What needs to be done - Could you count the lines in the data that contain "training"? Reply with the number only.

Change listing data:
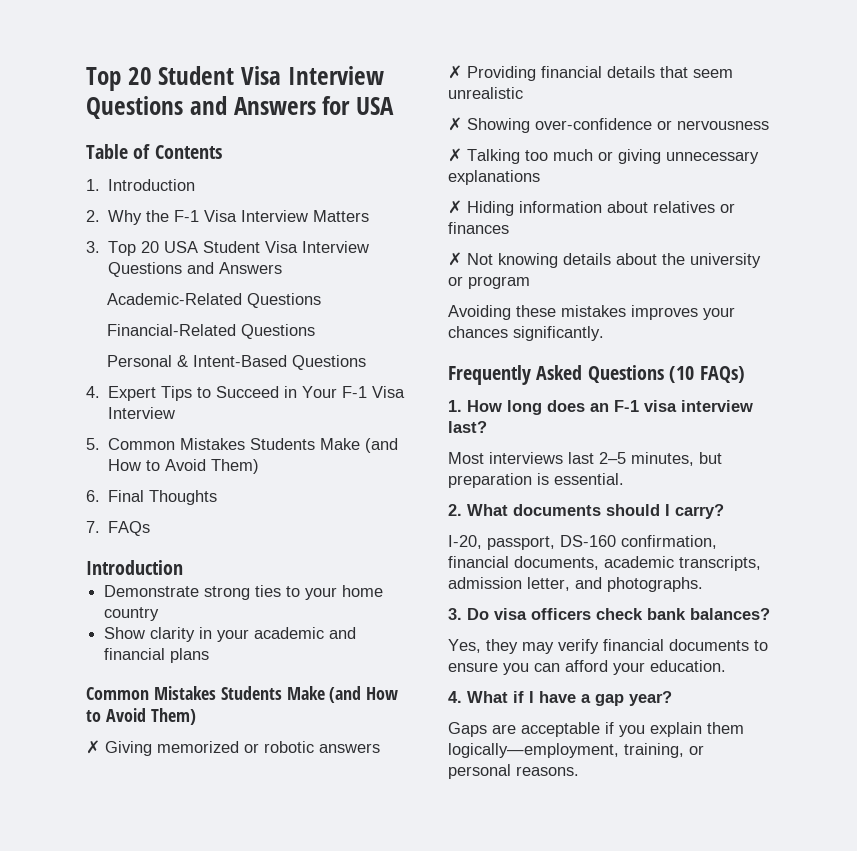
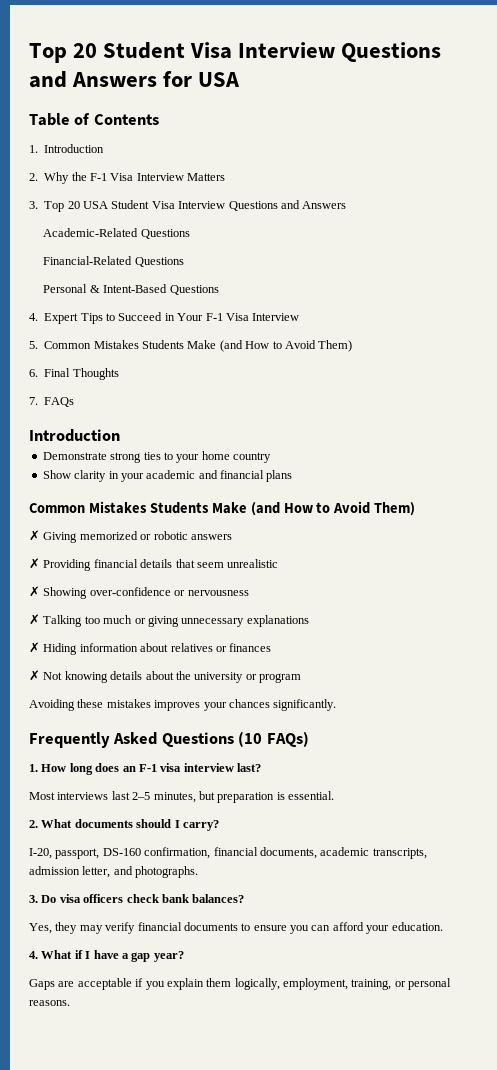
- Gaps are acceptable if you explain them logically—employment, training, or personal reasons.
+ Gaps are acceptable if you explain them logically, employment, training, or personal reasons.

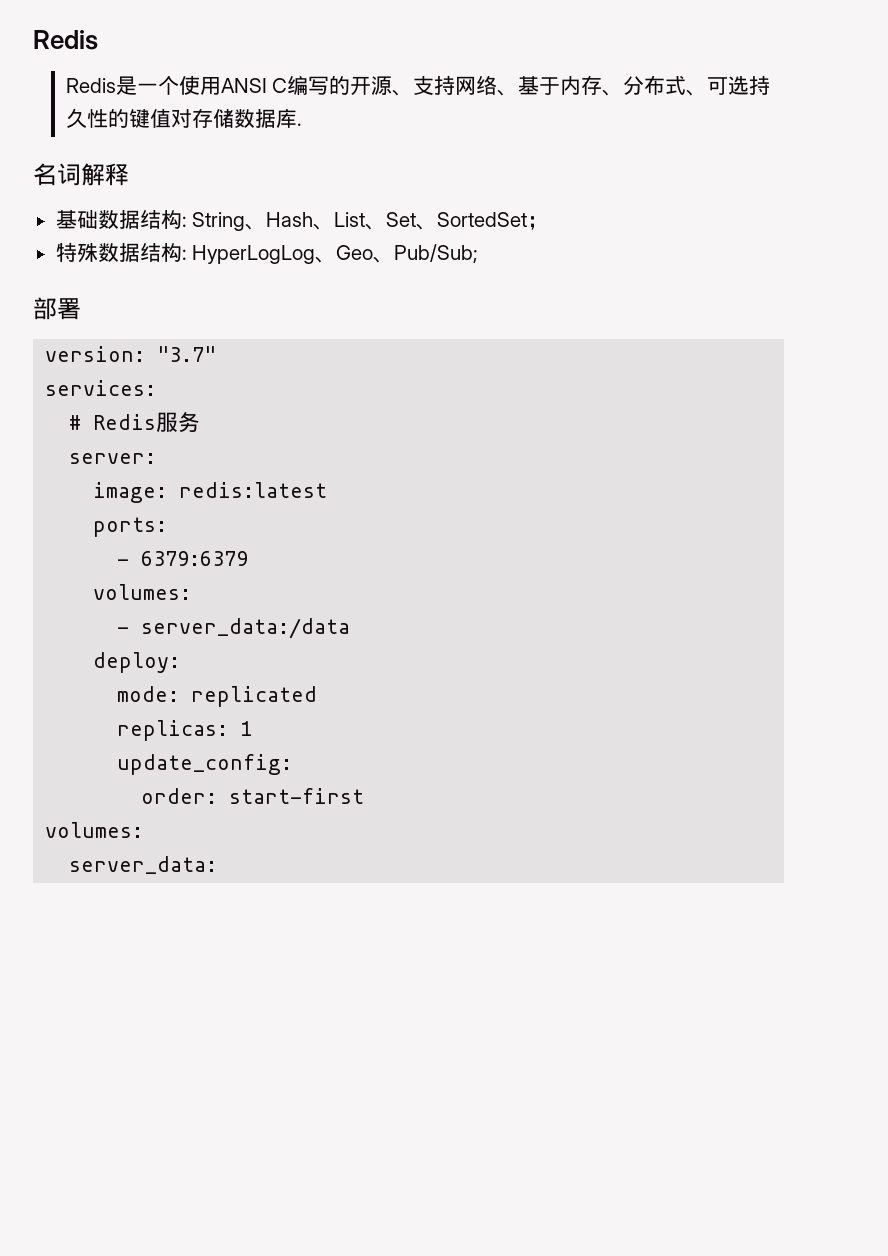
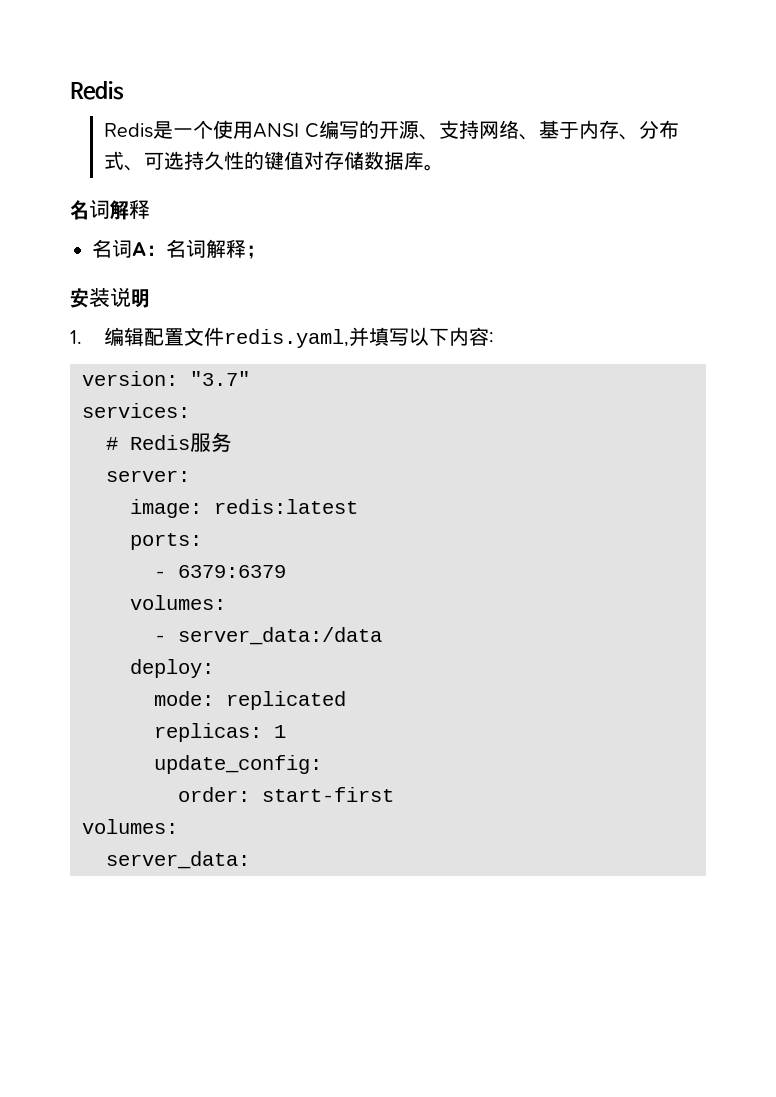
- Redis是一个使用ANSI C编写的开源、支持网络、基于内存、分布式、可选持久性的键值对存储数据库.
+ Redis是一个使用ANSI C编写的开源、支持网络、基于内存、分布式、可选持久性的键值对存储数据库。
- 基础数据结构: String、Hash、List、Set、SortedSet；
- 特殊数据结构: HyperLogLog、Geo、Pub/Sub;
- 部署
+ 名词A：名词解释；
+ 安装说明
+ 1.编辑配置文件redis.yaml,并填写以下内容:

Exercise result - 2